── MATERIALS PROVIDED ──

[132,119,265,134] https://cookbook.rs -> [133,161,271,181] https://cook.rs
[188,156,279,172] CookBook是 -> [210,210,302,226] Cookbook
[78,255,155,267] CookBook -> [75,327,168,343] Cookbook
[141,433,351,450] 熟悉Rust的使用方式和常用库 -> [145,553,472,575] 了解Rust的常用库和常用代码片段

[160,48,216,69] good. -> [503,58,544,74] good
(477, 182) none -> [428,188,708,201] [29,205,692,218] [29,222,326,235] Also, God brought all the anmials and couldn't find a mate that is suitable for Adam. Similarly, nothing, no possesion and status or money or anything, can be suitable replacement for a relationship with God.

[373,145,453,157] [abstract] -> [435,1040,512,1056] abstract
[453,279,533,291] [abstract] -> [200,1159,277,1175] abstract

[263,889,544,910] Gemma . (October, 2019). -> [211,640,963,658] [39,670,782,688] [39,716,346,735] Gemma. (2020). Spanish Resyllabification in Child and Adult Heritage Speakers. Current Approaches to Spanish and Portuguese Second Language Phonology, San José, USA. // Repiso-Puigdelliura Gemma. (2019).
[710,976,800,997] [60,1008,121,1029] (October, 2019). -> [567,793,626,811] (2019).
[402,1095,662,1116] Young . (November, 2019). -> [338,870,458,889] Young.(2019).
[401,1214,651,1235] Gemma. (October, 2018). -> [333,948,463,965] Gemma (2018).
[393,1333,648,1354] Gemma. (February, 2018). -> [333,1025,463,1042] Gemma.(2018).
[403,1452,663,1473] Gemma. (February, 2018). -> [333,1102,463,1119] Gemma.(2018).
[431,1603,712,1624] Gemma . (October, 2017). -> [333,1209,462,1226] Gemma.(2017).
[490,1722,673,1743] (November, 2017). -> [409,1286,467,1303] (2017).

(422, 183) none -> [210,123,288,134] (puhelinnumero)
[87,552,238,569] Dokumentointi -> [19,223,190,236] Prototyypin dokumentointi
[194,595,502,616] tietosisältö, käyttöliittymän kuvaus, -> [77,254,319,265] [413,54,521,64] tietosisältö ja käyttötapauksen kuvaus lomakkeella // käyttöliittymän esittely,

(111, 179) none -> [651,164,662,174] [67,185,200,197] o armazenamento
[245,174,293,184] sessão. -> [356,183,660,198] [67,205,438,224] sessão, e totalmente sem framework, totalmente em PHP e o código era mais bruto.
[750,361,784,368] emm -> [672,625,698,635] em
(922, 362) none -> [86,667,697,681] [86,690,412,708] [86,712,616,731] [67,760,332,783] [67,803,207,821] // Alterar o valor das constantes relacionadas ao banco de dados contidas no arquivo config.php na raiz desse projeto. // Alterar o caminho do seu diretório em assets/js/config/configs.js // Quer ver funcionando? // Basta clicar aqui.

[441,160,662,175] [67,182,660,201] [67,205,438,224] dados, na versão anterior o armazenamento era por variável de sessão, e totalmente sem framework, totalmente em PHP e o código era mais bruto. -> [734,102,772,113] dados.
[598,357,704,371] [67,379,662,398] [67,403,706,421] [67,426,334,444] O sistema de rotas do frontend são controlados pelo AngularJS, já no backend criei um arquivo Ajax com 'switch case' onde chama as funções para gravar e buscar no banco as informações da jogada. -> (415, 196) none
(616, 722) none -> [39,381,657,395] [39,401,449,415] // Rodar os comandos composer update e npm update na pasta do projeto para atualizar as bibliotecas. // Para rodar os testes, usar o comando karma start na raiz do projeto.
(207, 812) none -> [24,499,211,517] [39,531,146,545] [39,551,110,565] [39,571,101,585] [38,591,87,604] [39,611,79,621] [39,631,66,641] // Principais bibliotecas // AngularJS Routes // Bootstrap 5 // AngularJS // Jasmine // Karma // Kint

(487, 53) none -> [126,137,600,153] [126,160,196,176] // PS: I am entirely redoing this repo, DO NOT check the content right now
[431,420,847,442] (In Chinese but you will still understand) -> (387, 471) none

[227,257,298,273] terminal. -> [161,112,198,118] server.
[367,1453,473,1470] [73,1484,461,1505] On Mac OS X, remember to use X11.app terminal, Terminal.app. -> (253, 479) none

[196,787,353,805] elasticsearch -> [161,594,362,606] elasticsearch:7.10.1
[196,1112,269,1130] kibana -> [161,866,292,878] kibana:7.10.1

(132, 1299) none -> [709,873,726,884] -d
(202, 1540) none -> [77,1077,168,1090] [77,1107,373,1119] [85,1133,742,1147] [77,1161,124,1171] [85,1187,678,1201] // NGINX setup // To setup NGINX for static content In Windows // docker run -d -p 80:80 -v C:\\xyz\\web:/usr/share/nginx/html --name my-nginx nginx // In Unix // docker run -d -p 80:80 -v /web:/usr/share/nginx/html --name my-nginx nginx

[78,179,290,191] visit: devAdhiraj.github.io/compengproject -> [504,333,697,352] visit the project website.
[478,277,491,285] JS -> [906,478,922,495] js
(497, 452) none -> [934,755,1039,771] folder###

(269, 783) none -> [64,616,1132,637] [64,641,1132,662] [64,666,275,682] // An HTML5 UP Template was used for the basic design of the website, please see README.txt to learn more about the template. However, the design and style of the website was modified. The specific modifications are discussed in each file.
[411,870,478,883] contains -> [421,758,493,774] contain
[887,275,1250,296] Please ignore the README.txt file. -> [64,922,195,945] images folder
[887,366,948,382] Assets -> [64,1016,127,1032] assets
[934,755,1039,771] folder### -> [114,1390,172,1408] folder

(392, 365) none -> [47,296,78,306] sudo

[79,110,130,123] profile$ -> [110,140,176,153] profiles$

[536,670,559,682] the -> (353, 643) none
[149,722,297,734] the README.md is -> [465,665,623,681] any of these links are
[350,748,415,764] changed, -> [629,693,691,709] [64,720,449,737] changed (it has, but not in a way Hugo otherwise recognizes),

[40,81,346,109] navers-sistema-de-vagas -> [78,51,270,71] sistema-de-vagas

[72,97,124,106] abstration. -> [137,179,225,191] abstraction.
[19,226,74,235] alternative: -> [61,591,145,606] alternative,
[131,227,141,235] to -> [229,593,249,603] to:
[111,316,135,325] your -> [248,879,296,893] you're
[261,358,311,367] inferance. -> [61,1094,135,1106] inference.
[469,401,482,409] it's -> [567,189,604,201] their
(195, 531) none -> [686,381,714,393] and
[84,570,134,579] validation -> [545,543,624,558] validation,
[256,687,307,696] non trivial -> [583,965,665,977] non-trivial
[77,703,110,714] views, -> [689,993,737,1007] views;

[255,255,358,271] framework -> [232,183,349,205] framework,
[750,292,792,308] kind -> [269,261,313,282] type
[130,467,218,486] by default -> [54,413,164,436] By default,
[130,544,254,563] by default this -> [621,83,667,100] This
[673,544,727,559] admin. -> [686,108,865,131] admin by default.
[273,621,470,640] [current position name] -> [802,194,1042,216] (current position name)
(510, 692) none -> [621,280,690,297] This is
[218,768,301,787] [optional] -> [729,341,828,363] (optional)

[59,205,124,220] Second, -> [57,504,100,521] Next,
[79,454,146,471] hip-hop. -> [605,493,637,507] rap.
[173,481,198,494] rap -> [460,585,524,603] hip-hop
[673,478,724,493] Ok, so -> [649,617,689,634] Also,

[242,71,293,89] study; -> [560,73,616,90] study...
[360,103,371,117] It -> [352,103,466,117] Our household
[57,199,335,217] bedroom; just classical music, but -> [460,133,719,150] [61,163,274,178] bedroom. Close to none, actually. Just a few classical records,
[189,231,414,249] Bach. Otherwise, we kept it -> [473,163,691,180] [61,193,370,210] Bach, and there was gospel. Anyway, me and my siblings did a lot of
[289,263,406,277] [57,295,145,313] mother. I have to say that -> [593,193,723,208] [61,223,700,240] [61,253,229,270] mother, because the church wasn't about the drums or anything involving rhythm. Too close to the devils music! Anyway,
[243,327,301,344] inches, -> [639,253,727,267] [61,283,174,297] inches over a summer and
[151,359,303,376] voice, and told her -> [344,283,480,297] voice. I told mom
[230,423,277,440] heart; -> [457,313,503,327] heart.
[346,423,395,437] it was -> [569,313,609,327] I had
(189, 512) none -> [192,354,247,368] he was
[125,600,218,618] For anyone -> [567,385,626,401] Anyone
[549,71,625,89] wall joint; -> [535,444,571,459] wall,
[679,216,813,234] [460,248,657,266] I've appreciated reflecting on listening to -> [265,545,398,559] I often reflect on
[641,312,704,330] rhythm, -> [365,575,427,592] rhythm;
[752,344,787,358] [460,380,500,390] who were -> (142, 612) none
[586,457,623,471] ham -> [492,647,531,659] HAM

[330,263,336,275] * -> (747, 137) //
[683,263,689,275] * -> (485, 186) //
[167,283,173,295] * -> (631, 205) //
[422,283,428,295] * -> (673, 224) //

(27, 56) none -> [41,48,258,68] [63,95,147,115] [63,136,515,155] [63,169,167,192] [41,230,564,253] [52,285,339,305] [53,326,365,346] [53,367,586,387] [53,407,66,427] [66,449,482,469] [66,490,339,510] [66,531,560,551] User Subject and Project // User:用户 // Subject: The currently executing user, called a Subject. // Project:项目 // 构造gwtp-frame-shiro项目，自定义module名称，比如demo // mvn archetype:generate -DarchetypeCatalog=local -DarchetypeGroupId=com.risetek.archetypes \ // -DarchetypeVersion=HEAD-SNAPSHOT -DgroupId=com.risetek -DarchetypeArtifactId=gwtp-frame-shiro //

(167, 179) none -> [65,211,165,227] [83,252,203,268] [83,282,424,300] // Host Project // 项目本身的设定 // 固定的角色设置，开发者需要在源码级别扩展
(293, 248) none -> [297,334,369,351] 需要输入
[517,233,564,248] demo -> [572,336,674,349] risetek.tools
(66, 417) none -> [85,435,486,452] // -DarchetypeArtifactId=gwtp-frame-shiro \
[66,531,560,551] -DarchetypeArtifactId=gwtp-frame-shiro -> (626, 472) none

───

*WORK INSTRUCTION*. Only the lines from the beginning of the entries through the line bearing "[373,145,453,157] [abstract] ->" should be returned, each exactly as written.

*SOLVED PROBLEM*.
[132,119,265,134] https://cookbook.rs -> [133,161,271,181] https://cook.rs
[188,156,279,172] CookBook是 -> [210,210,302,226] Cookbook
[78,255,155,267] CookBook -> [75,327,168,343] Cookbook
[141,433,351,450] 熟悉Rust的使用方式和常用库 -> [145,553,472,575] 了解Rust的常用库和常用代码片段

[160,48,216,69] good. -> [503,58,544,74] good
(477, 182) none -> [428,188,708,201] [29,205,692,218] [29,222,326,235] Also, God brought all the anmials and couldn't find a mate that is suitable for Adam. Similarly, nothing, no possesion and status or money or anything, can be suitable replacement for a relationship with God.

[373,145,453,157] [abstract] -> [435,1040,512,1056] abstract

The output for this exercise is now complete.